Hyperbolic Defect Feature Synthesis for Few-Shot Defect Classification¶

Conference: CVPR 2026
Paper: CVF Open Access
Code: TBD
Area: Industrial Defect Classification / Few-Shot Learning / Hyperbolic Representation Learning
Keywords: Hyperbolic Space, Defect Feature Synthesis, Few-Shot Classification, Prototype Modeling, Contrastive Learning

TL;DR¶

This paper proposes HypDFS, which shifts defect feature synthesis from Euclidean space to hyperbolic space. By modeling defect distributions with sparse hyperbolic prototypes, sampling synthetic features, and employing a residual adapter with hierarchical defect contrastive losses, HypDFS leverages the inherent "tree-like hierarchy" of industrial defects. It significantly outperforms Euclidean baselines on MVTec-FS and MTD few-shot benchmarks.

Background & Motivation¶

Background: Industrial production is shifting from "large-batch single-product" to "small-batch multi-product" cycles, where defect classification often suffers from extremely limited samples. Defect synthesis is a major strategy to address few-shot classification, categorized into: manual rule augmentation (rotation/flip/noise), AIGC generation (GAN/Diffusion), and feature-level synthesis (generating features directly in the feature space). Feature-level synthesis provides a balanced trade-off between computational efficiency and performance.

Limitations of Prior Work: Existing feature-level defect synthesis methods (e.g., SimpleNet using pre-trained features + noise) operate entirely in Euclidean space. However, Euclidean space is "flat" and struggles to capture the complex structural relationships of defect data—specifically the natural tree-like hierarchy of defects (e.g., "leather" defects branching into "glue," "fold," and "color," with "color" further branching by shade or size).

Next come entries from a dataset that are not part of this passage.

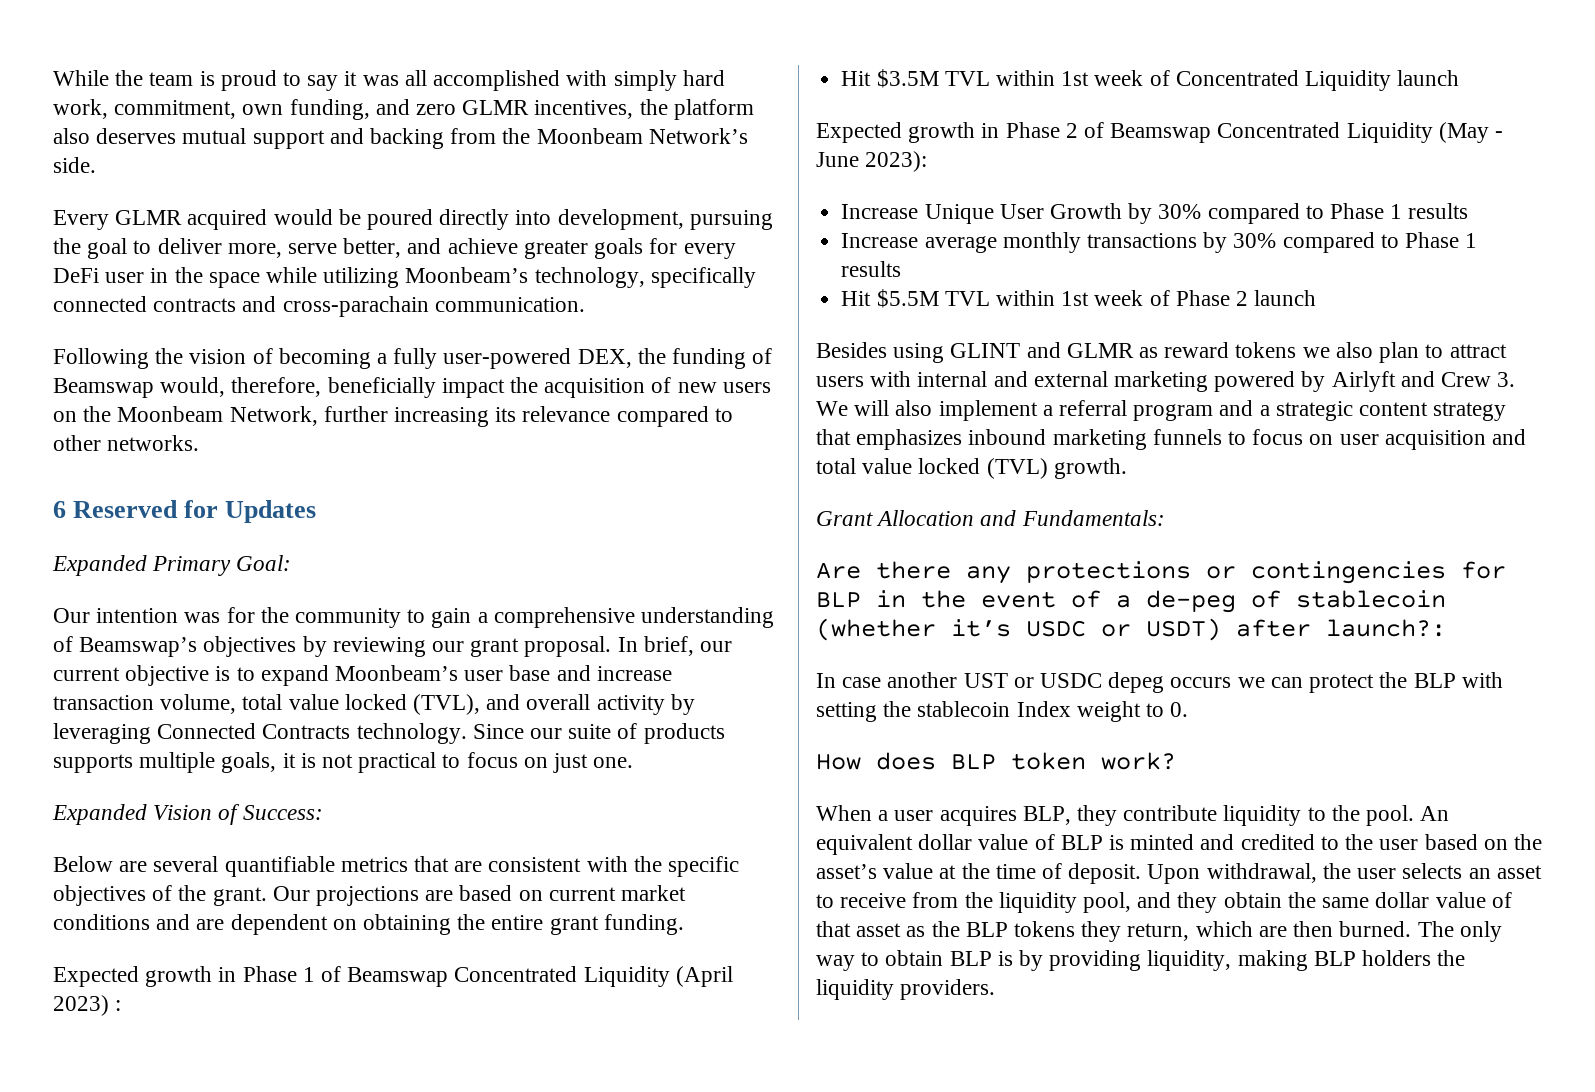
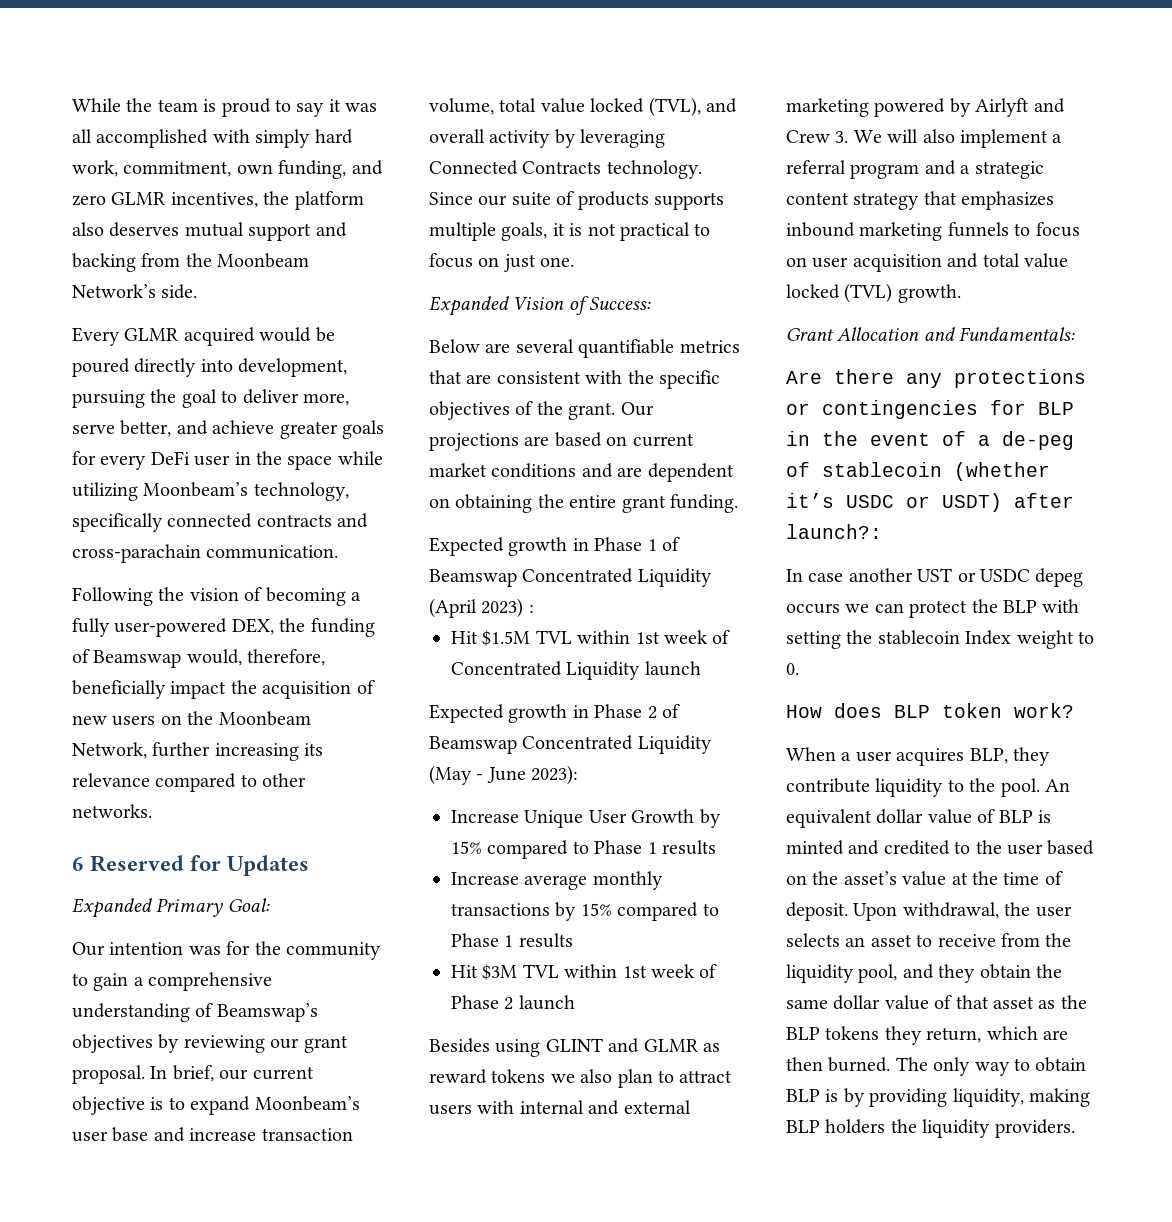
- Hit $3.5M TVL within 1st week of Concentrated Liquidity launch
+ Hit $1.5M TVL within 1st week of Concentrated Liquidity launch
- Increase Unique User Growth by 30% compared to Phase 1 results
+ Increase Unique User Growth by 15% compared to Phase 1 results
- Increase average monthly transactions by 30% compared to Phase 1 results
+ Increase average monthly transactions by 15% compared to Phase 1 results
- Hit $5.5M TVL within 1st week of Phase 2 launch
+ Hit $3M TVL within 1st week of Phase 2 launch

Key Challenge: There is a mismatch between the "flatness" of Euclidean space and the "exponential growth" of defect hierarchies. The number of tree nodes grows exponentially with depth, while Euclidean volume only grows polynomially with radius, leading to squeezed or distorted hierarchical representations. Quantitatively, the "leather" category in MVTec-FS exhibits an average branching factor of 9.3 at tree depth 3, reflecting exponential growth characteristics.

Goal: Extend defect feature synthesis into hyperbolic space to allow synthetic features to preserve and enhance hierarchical semantics, leading to more generalized representations and improved few-shot classification.

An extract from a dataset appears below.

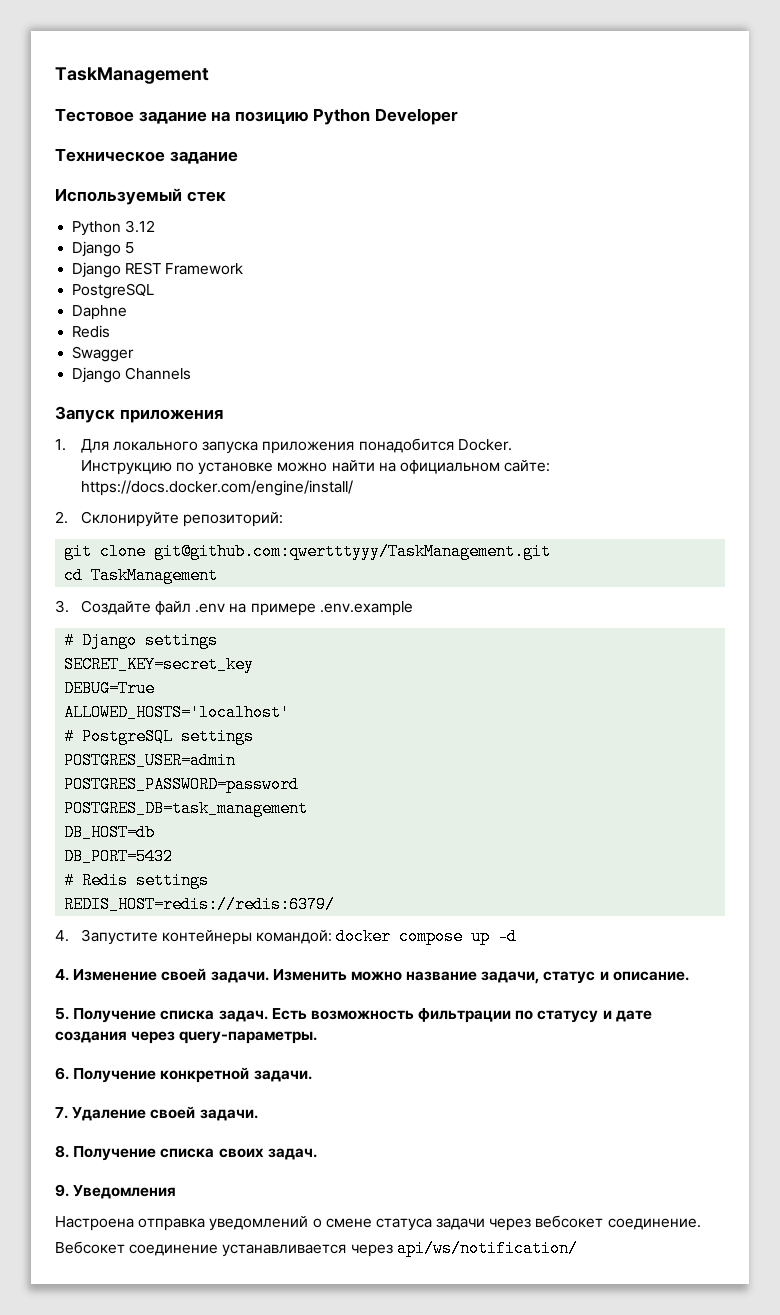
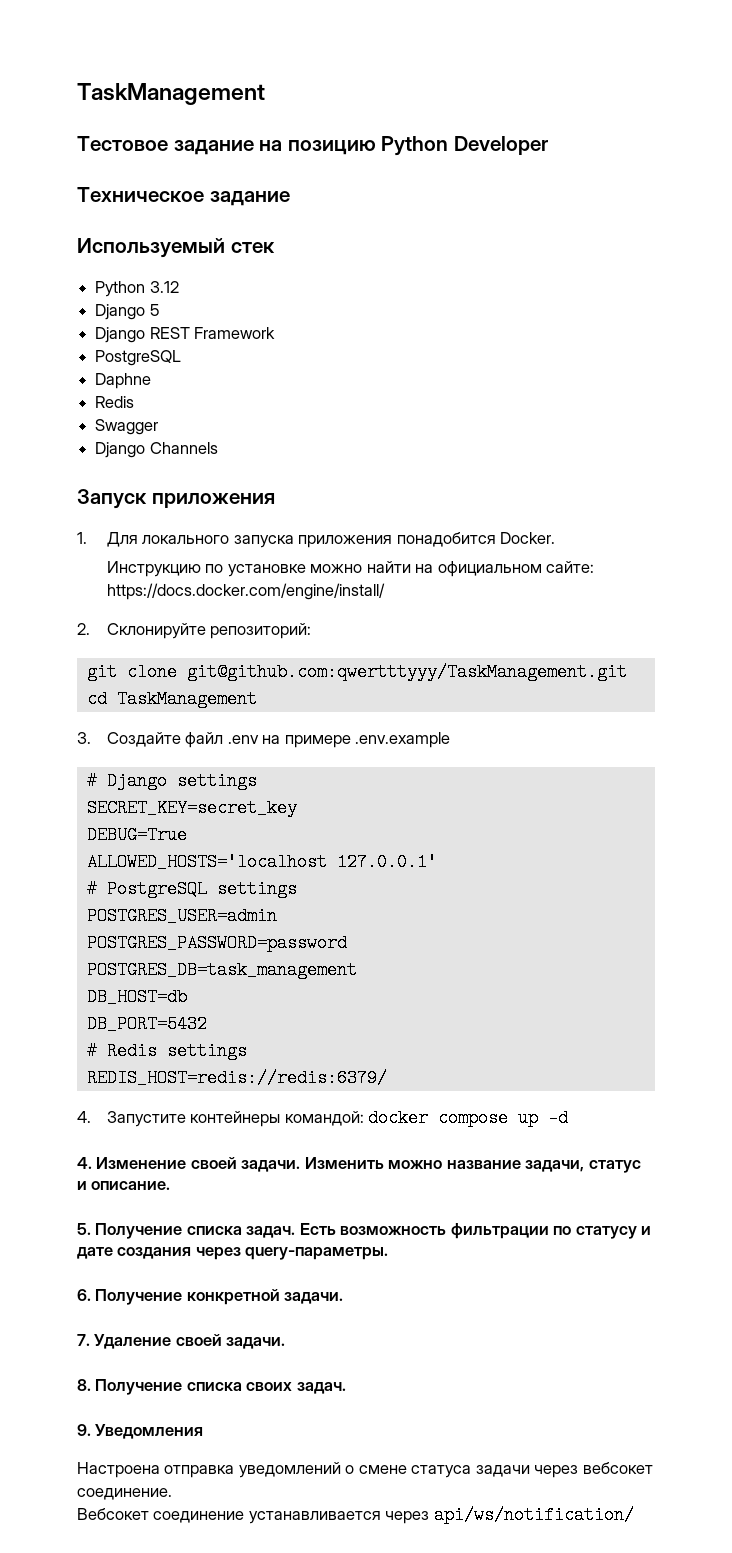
- ALLOWED_HOSTS='localhost'
+ ALLOWED_HOSTS='localhost 127.0.0.1'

Key Insight: Hyperbolic space (a Riemannian manifold with constant negative curvature) expands exponentially in volume relative to its radius, making it naturally suited for embedding tree-structured data. Given the hierarchical nature of defect semantics, their distributions should be modeled in hyperbolic space.

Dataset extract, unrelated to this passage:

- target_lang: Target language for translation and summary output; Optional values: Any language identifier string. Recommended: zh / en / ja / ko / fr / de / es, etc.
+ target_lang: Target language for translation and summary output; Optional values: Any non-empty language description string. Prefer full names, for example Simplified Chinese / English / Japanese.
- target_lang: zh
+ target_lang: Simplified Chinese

Core Idea: Model latent defect distributions using sparse "hyperbolic defect prototypes" to sample synthetic features, then optimize both real and synthetic embeddings using a "hyperbolic distance-driven hierarchical defect contrastive loss."

Method¶

Overall Architecture¶

HypDFS takes a few defect images from the support set as input and outputs a classifier capable of assigning query images to the correct defect class. During training, three modules operate in sequence: (1) extracting global and cropped features using pre-trained CLIP and applying an exponential map to obtain hyperbolic defect prototypes; (2) modeling the manifold of each defect class via a wrapped normal distribution combined with a neural ODE to sample synthetic defect features; (3) training a residual adapter to dynamically fuse general and defect-specific features, optimized by a hierarchical defect contrastive loss (HDCL). During evaluation, query images are classified into support set categories guided by the trained adapter.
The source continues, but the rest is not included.